Livia1107 10/11/2023
Lendo com amor e senso crítico
Neste primeiro volume, o experiente biógrafo e jornalista Fernando Morais apresenta Lula sob um olhar muito positivo, e mesmo eu, admiradora e eleitora do metalúrgico que se tornou três vezes presidente do Brasil, desconfio que há facetas do personagem que poderiam ser mais expostas, para conferir ainda mais credibilidade à obra. Porque essa biografia é, com certeza, uma reportagem muito bem feita, com apuração detalhada e contextualizações históricas importantes para a compreensão da trajetória do sindicalista que mudou o Brasil, e escrita com linguagem bastante dinâmica, às vezes até coloquial, que dá muita velocidade ao texto. A história não é contada de forma cronológica, o que torna a narrativa muito interessante: da prisão, em 2018, às dificuldades da infância e juventude, depois a vida de sindicalista, com a introdução aos os porões e gabinetes da ditadura militar, as grandes greves por melhores salários, o início do PT e de sua vida política.

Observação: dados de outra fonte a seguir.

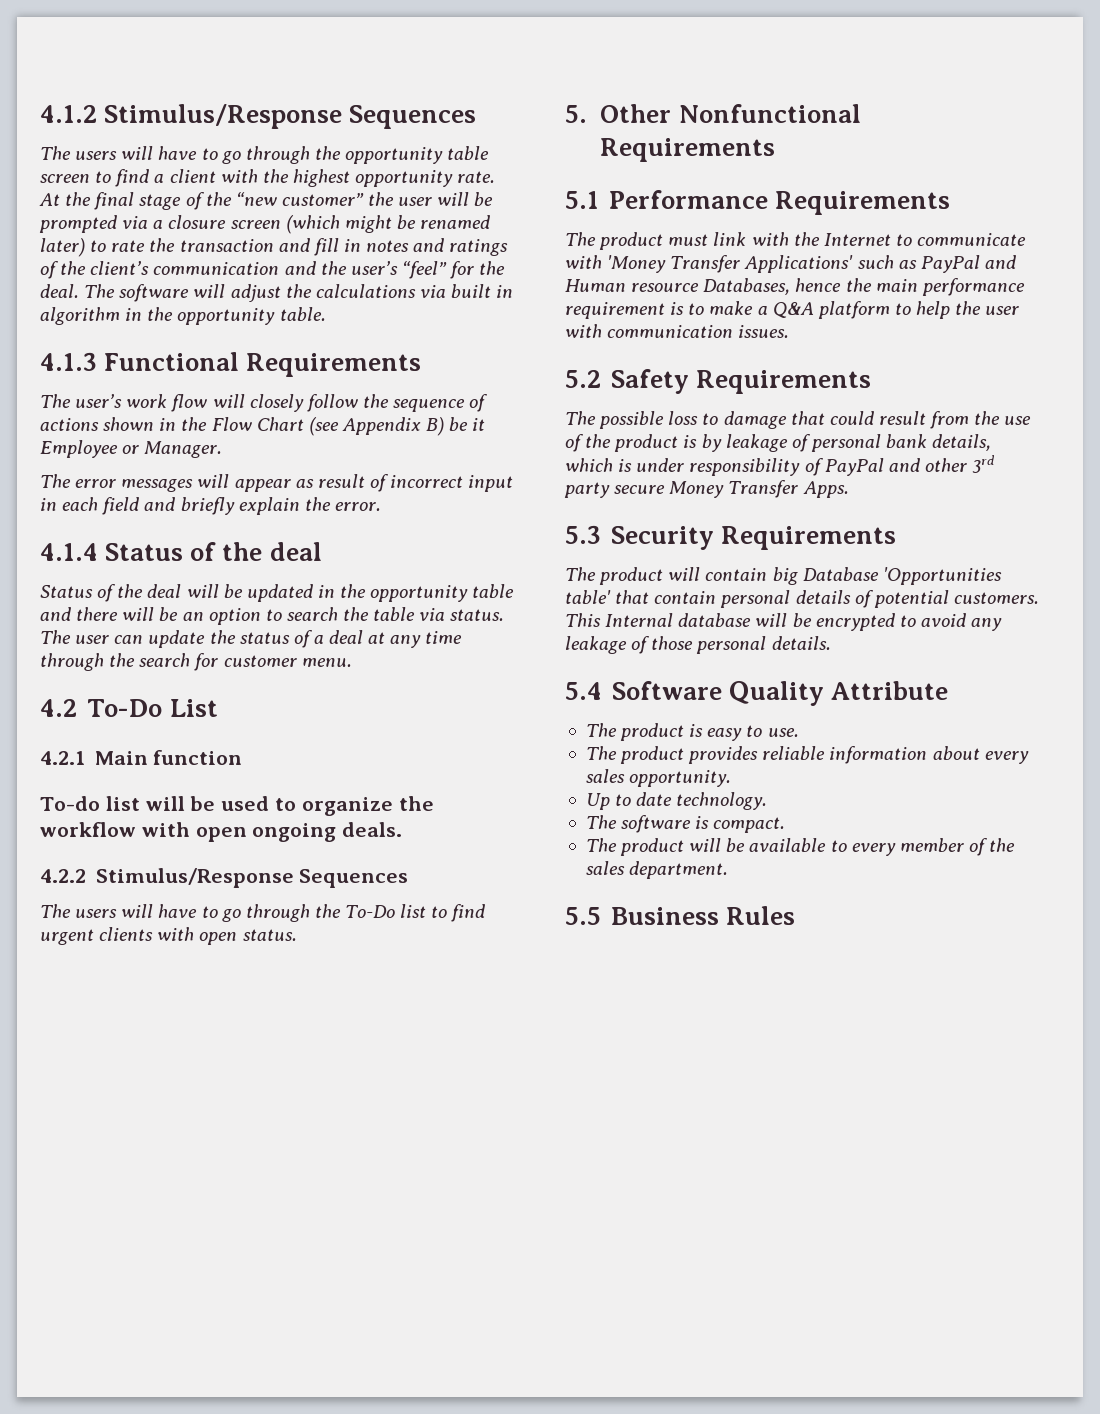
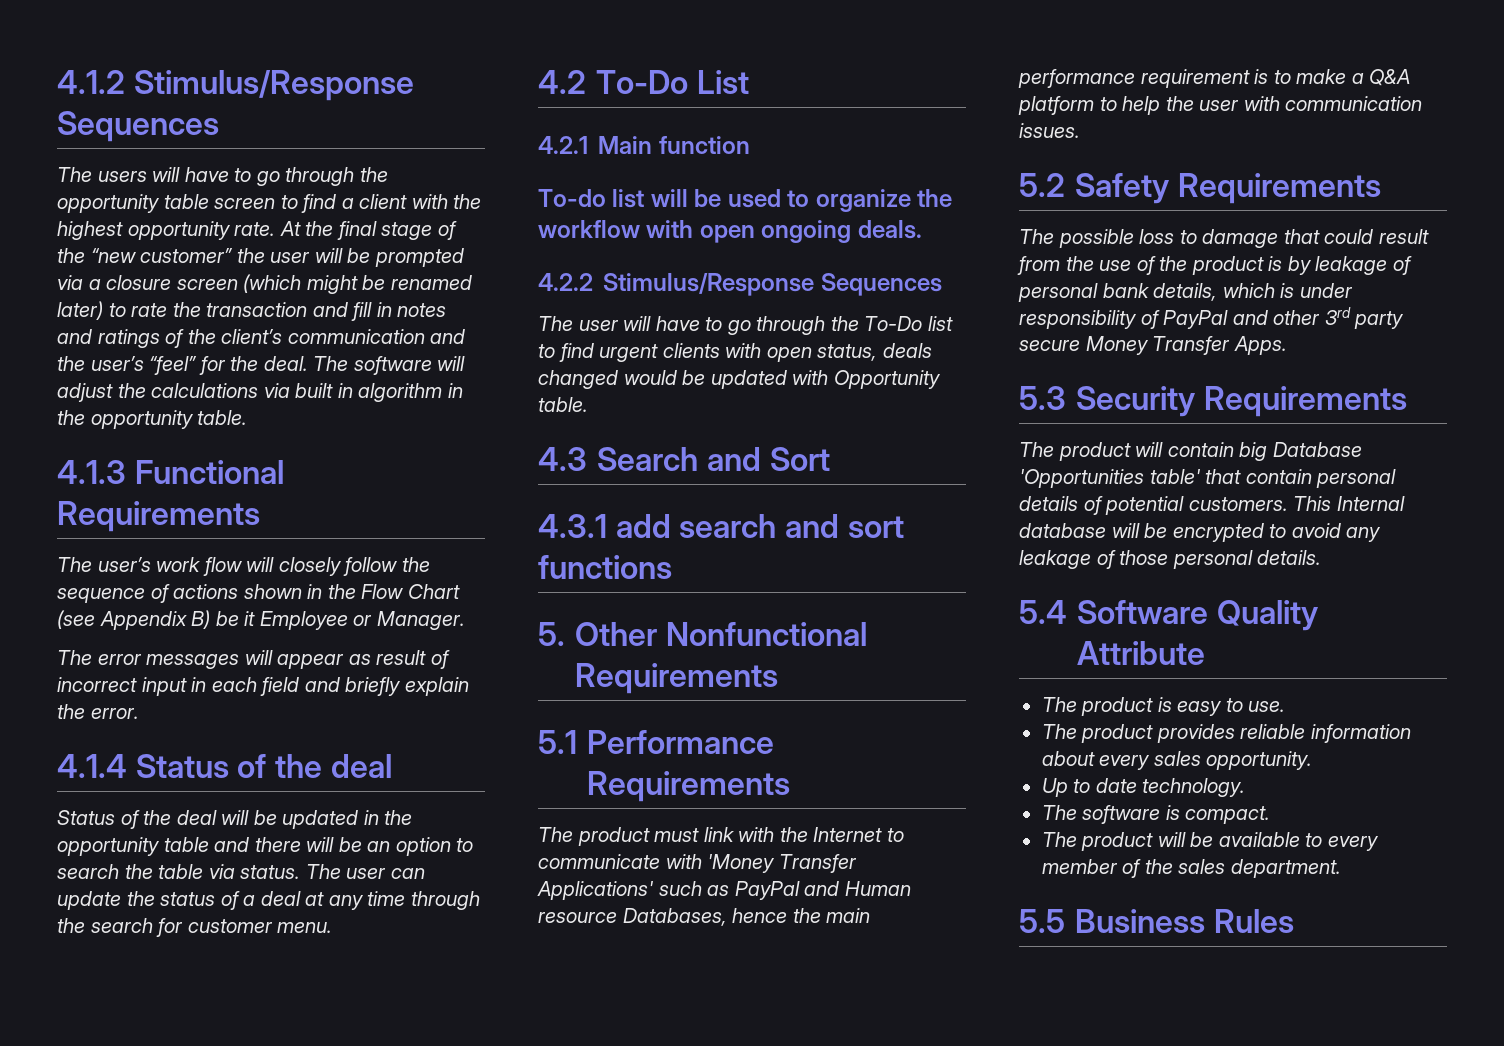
- The users will have to go through the To-Do list to find urgent clients with open status.
+ The user will have to go through the To-Do list to find urgent clients with open status, deals changed would be updated with Opportunity table.
+ 4.3 Search and Sort
+ 4.3.1 add search and sort functions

As páginas nos tornam íntimos de personagens sobre os quais ouvimos falar o tempo todo na imprensa, e a história brasileira se coloca numa perspectiva diferente, pertinho do chão de fábrica, dentro de casas simples sem banheiro, na frente de delegacias em busca de parentes desaparecidos, em assembleias de trabalhadores que demandam melhores condições de trabalho. Trata-se de realidade de primeira. Mas, como toda história, tem vieses e reveses, caminhos escolhidos, aprofundamentos e retrações.
Morais escolheu iniciar a biografia pelo tortuoso e corrupto processo político-judicial que levou à prisão do então ex-presidente: desde a descrição detalhada de todas as tensas horas no Sindicato dos Metalúrgicos de São Bernardo do Campo até Lula ser levado de avião para a sede da Polícia Federal em Curitiba, passando por seus 580 dias preso e seu cotidiano de visitas, leituras e articulações políticas, sendo saudado diariamente pelo Acampamento Lula Livre.
As minúcias relatadas sobre esse período demonstram a capacidade investigativa do autor, o que me faz questionar, por exemplo, a superficialidade da exposição de todo o processo desencadeado por Walter Delgatti Neto, que ficou conhecido como “Hacker de Araraquara”, o responsável por invadir os celulares de Sérgio Moro, Deltan Dallagnol e outros integrantes da Lava-Jato, expor toda a farsa jurídica e, em última instância, acabar com todas as acusações contra Lula e colocá-lo novamente no centro do tabuleiro político. Na biografia, o hacker foi descrito quase como um ingênuo que, apenas por estar muito interessado nas falhas dos aplicativos de mensagens, vasculhou a intimidade dos tubarões da Lava-Jato e soube exatamente para quem entregar o precioso butim. Para um exímio contador de histórias, achei que Fernando Morais poderia ter explicado melhor esse processo, sem amenizar as tintas para descrever um rapaz interiorano com um histórico, digamos, irregular. Quem sabe o autor retomará a questão no segundo volume?
Nesta biografia, como em outras que publicou, Fernando Morais foi um exímio contador de fatos. E, na maneira como são descritas as ações e reações de Lula acerca desses fatos, podemos montar uma imagem da personalidade deste personagem. No entanto, acredito que o escritor poderia ter aprofundado sua investigação e descrição das características que fazem de Lula ser quem é – amado, respeitado, idolatrado por uns, odiado e rejeitado por outros: quais são as possíveis causas do seu carisma, como ele lida com as pessoas, o que o irrita, o que o amedronta, o que o entristece, o que o deixa impaciente, o que o deixa feliz, o que o diferencia de todos os outros? Faltou, talvez, traçar um bom perfil e perguntar aos(às) inúmeros(as) entrevistados(as) – entre amigos(as) e inimigos(as) – sobre quem é, para cada um deles(as), o Lula.
Há muita história e muitas lacunas a serem preenchidas, e quero sem dúvida saber como Fernando Morais vai abordar em seu segundo volume questões polêmicas como o Mensalão e figuras como José Dirceu e outros petistas que efetivamente foram presos por corrupção, a questão da “governabilidade”, a escolha de Dilma para sua sucessão, o relacionamento com Michel Temer. Mesmo acreditando no projeto político representado pelo Partido dos Trabalhadores e reconhecendo todas as mudanças sociais implementadas por Lula, não posso deixar de esperar um relato justo, mesmo que não tão lisonjeiro, do político que já entrou para a história do Brasil para tentar fazê-lo, de fato, um país de todos. Estou muito ansiosa pela segunda parte dessa biografia.